Implementing an adherence-enhancing behavioral intervention that uses a combination of a counseling session and smart bottles that remind patients to take their medication improves compliance in patients with glaucoma, according to research published in the American Journal of Ophthalmology. The method is cost-effective and those with companions to assist them with medication dosing experience the greatest cost savings, according to the report.
Researchers enrolled 192 participants (94% men; 73% Black; mean glaucoma medications, 1.8) with glaucoma and self-reported poor adherence from a Veterinary Affairs (VA) eye clinic. Patients were randomly assigned to a treatment group (n=95) consisting of a 45 minute educational session and a smart bottle that issued reminders for patients to take their medication or a control group (n=97). Control group individuals attended an educational session on general eye health and received smart bottles, but the bottles did not issue reminders for them to take their medications. Costs were assessed from the perspective of the VA payor, and included spending associated with training, VA salaries, the smart bottle, and care-related costs.

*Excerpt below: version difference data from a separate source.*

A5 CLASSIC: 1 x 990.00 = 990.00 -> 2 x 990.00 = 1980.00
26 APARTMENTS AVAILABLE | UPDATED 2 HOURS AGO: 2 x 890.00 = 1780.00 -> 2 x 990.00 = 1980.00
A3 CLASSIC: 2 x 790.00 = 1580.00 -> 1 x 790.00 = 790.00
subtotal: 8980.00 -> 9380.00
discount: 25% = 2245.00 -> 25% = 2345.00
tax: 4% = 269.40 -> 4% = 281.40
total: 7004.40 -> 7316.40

The report shows a higher proportion of adherent patients in the treatment group compared with the control group (0.78 vs 0.40; P <.0001) and a higher proportion of doses taken on time (0.85 vs 0.62; P <.001).
Overall, 6-month VA costs were lower among individuals in the intervention group compared with control individuals ($1,149,600 vs $1,298,700). Labor and educational training costs were not significantly different between the cohorts. Smart bottle costs per patient were higher for individuals in the intervention group compared with control group participants ($549 vs $48). Glaucoma-related costs per patient, however, were higher among control group participants compared with those in the treatment group ($1699 vs $432). Researchers estimate a savings of $149,100 using the treatment strategy.

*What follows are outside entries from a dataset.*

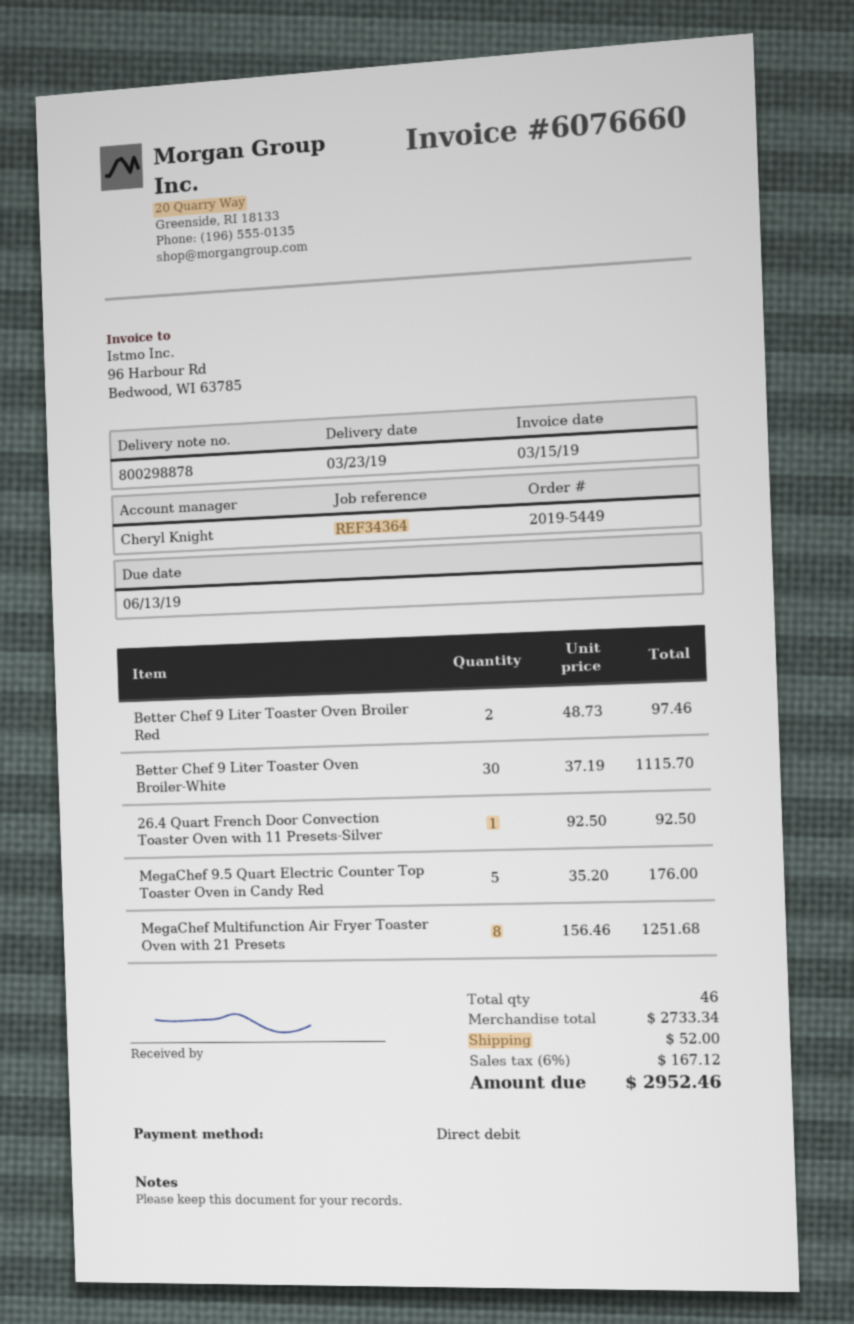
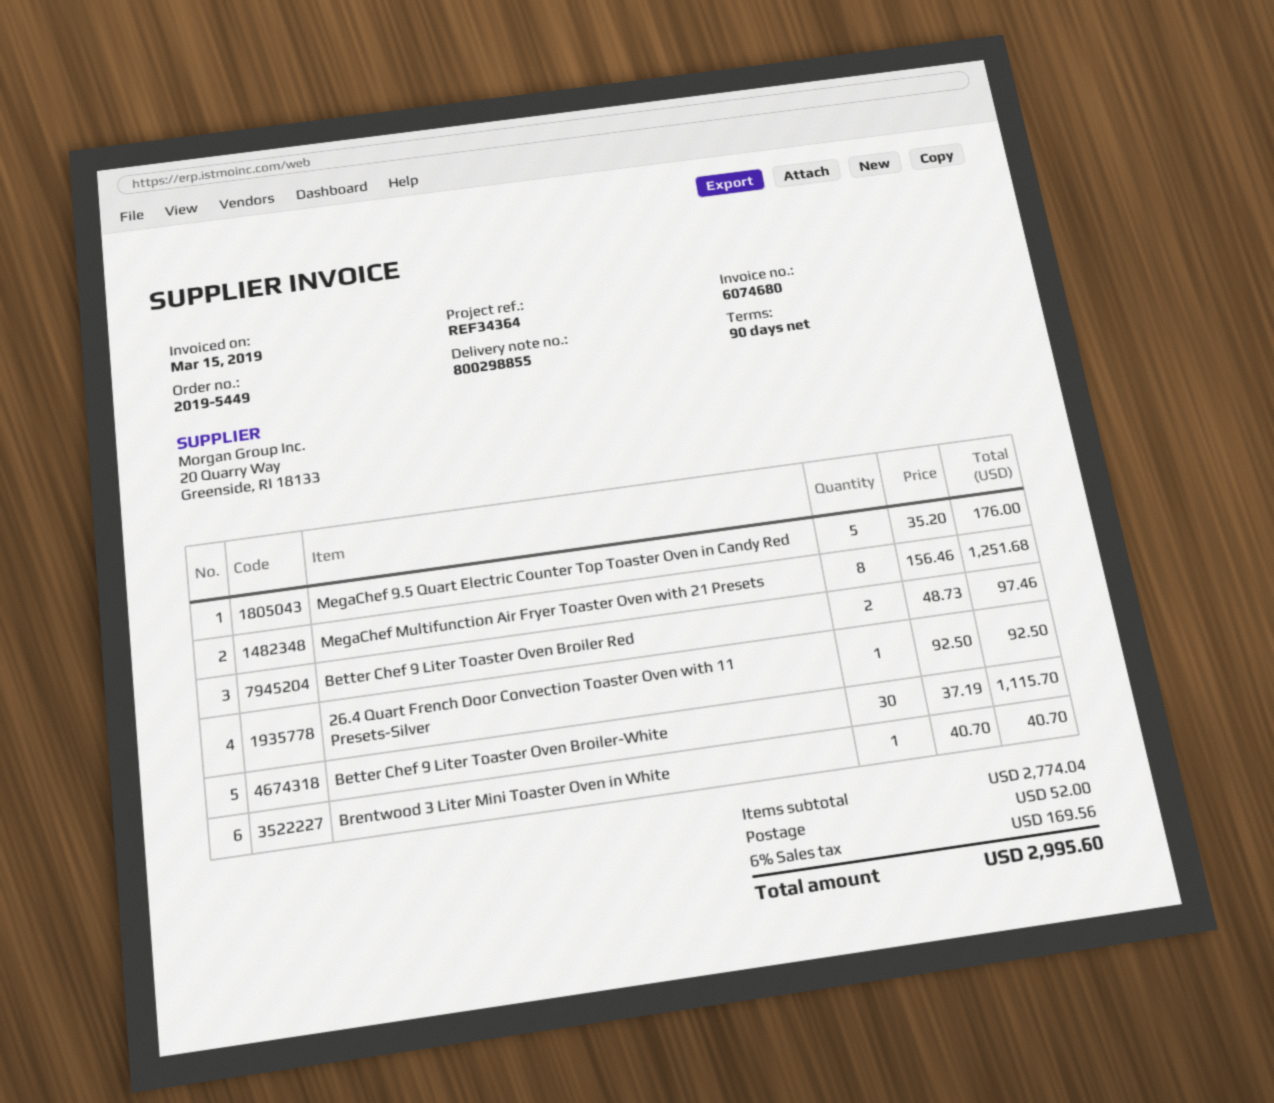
delivery note number: 800298878 -> 800298855
invoice number: 6076660 -> 6074680
Brentwood 3 Liter Mini Toaster Oven in White: none -> 1 x 40.70 = 40.70
subtotal: 2733.34 -> 2774.04
tax: 6% = 167.12 -> 6% = 169.56
total: 2952.46 -> 2995.60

The study authors stress that “adherence is an important outcome metric from the perspective of the payor. Nonadherence leads to unnecessary healthcare spending, and investment by the payor to improve adherence could therefore reduce overall costs.”
Study limitations include the strict inclusion of veterans, an overrepresentation of men in the study sample, and differences in costs between third party payors and the VA payor.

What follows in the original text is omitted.